The Bitcoin thing has gone off in a different direction than its promoters anticipated. They were thinking "payment system", like gift cards. The idea was that most Bitcoins would be tied up in people's "wallets", and spent slowly. All that static value would anchor the currency.
Citation?
That's not what happened. Bitcoins turned into a speculative vehicle, with "miners" grinding away solving hashes and generating more Bitcoins,
Which in general is good. The more miners there are, the more secure the currency is against double-spending.
The exchanges are tiny; today's worldwide Bitcoin trading volume is comparable to the sales of one supermarket. The daily volatility is huge, even on days when there isn't a break-in. So no major retailer can accept Bitcoins; they don't know what they will be worth at the end of the day, let alone the end of the month.

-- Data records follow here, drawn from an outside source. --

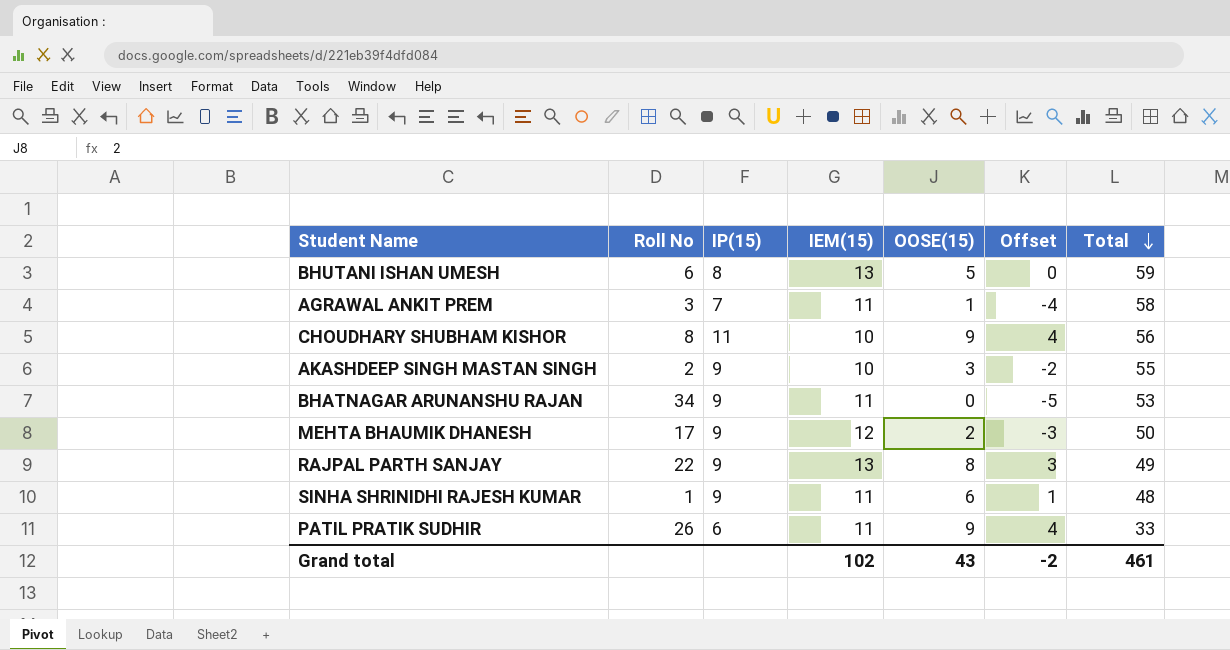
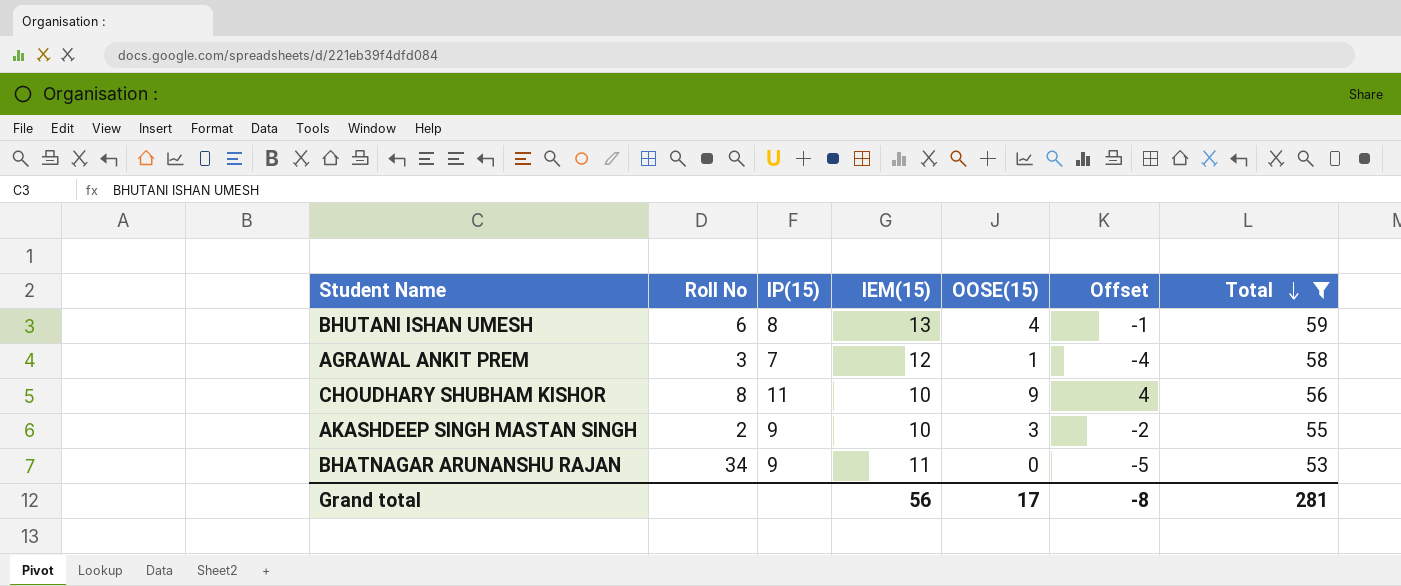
filter: none -> Total >= 53
BHUTANI ISHAN UMESH | OOSE(15): 5 -> 4
BHUTANI ISHAN UMESH | Offset: 0 -> -1
AGRAWAL ANKIT PREM | IEM(15): 11 -> 12
Grand total | IEM(15): 102 -> 56
Grand total | OOSE(15): 43 -> 17
Grand total | Offset: -2 -> -8
Grand total | Total: 461 -> 281

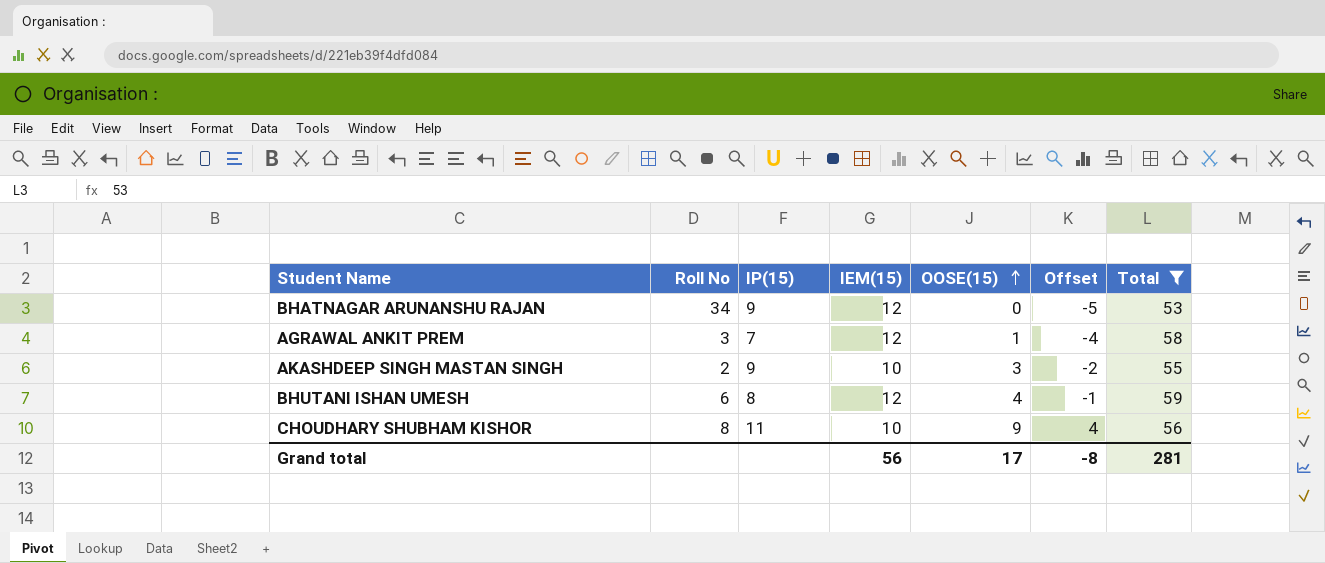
row order: Total descending -> OOSE(15) ascending
BHATNAGAR ARUNANSHU RAJAN | IEM(15): 11 -> 12
BHUTANI ISHAN UMESH | IEM(15): 13 -> 12

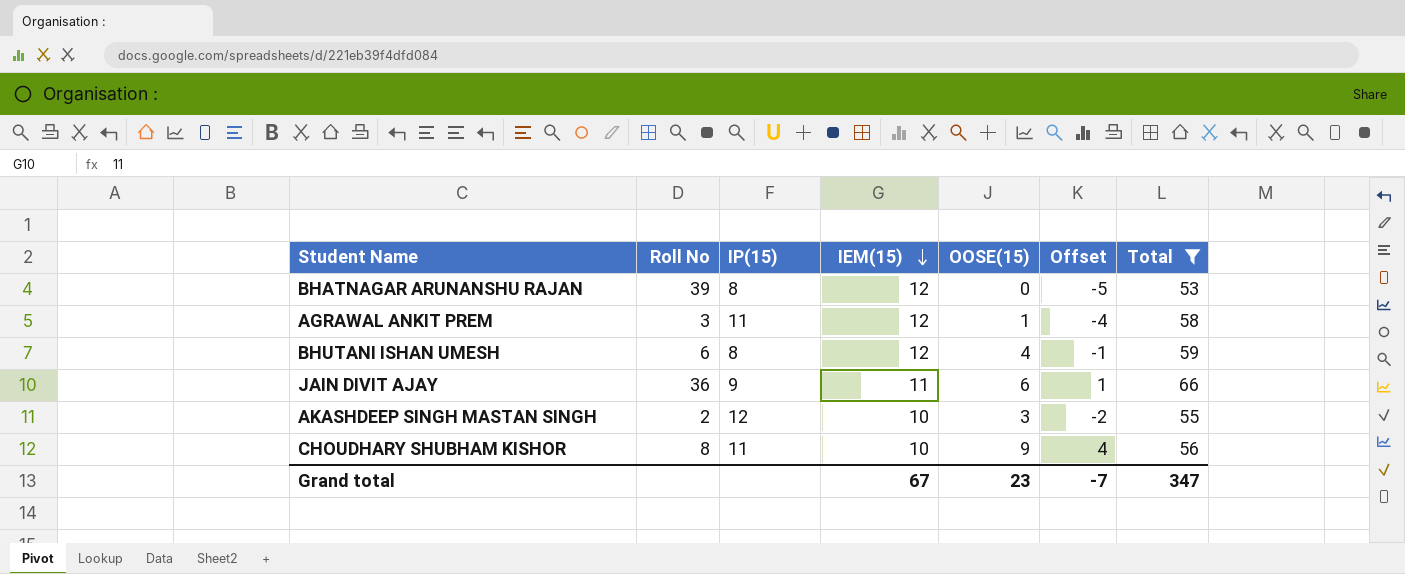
row order: OOSE(15) ascending -> IEM(15) descending
BHATNAGAR ARUNANSHU RAJAN | Roll No: 34 -> 39
BHATNAGAR ARUNANSHU RAJAN | IP(15): 9 -> 8
AGRAWAL ANKIT PREM | IP(15): 7 -> 11
row JAIN DIVIT AJAY: none -> 36 | 9 | 11 | 6 | 1 | 66
AKASHDEEP SINGH MASTAN SINGH | IP(15): 9 -> 12
Grand total | IEM(15): 56 -> 67
Grand total | OOSE(15): 17 -> 23
Grand total | Offset: -8 -> -7
Grand total | Total: 281 -> 347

There's no reason retailers have to wait until the end of the month or even the end of the day before cashing out their bitcoins. A retailer could cash out their bitcoins immediately, or after the first confirmation block. The volatility of Bitcoin is only a problem for speculators.
The difficulty level has reached the point where buying and powering the new hardware is not cost-effective. And that was before the price of Bitcoins crashed. (The current price is around $13.)

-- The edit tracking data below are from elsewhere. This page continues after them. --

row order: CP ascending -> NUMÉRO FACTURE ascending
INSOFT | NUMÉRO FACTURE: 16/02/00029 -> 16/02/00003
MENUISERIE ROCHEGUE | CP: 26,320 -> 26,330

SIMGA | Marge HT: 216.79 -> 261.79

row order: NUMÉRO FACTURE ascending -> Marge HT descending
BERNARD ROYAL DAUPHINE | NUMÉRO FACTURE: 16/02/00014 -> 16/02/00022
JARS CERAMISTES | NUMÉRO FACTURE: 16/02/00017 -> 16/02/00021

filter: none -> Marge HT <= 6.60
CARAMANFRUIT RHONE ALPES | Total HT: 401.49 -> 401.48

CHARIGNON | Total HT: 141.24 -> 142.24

No it isn't. An average ATI graphics card will still net you $100 per month profit, even at the current difficulty.
Worse, they're not just "exchanges". They're depositary institutions, holding customer balances. Mt. Gox customers are now very aware of this, because they can't get at their money while Mt. Gox is down. Some people are worried over whether the money will be there when Mt. Gox comes back up.
Why anyone would store money in Mt. Gox and not immediately take it out after a trade is beyond me. Clearly some people do, but that seems like asking for trouble.
The "exchanges" represent a mis-design of Bitcoin. There should have been a way to do an exchange in a distributed way, without the exchange holding customer assets.
It's not a "mis-design". Acting as an exchange is beyond the scope of the Bitcoin protocol. If you want a distributed exchange, that's an entirely separate project.
However, I can't see how a distributed exchange would work, unless it was just some manner of trust network and actually making the trades was up to the individuals. That doesn't seem particularly user-friendly to me, so I suspect that exchanges will have to be centralized websites.
That said, it would be better if (a) people used alternative exchanges more, and (b) the exchange source code was open sourced.
The EFF was right to bail.
The EFF bailed for entirely different reasons. If the future legality of bitcoin is contested, they want to be able to fight without also being the one of the ones being prosecuted.